_Work instructions_
The job is to find each line in the entries holding the string "Elephant" and copy that line.

_Recorded information_
++++++++++++++++++++

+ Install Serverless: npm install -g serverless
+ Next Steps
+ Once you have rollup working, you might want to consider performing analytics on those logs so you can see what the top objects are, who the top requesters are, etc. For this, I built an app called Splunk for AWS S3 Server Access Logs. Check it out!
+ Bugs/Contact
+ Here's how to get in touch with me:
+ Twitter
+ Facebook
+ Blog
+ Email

++++++++++++++++++++

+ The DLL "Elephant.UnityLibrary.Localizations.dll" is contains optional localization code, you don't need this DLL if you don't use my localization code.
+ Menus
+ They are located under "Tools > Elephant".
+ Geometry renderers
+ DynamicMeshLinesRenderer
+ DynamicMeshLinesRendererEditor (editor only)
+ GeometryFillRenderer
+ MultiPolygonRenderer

++++++++++++++++++++

_Output for this exercise_
+ The DLL "Elephant.UnityLibrary.Localizations.dll" is contains optional localization code, you don't need this DLL if you don't use my localization code.
+ They are located under "Tools > Elephant".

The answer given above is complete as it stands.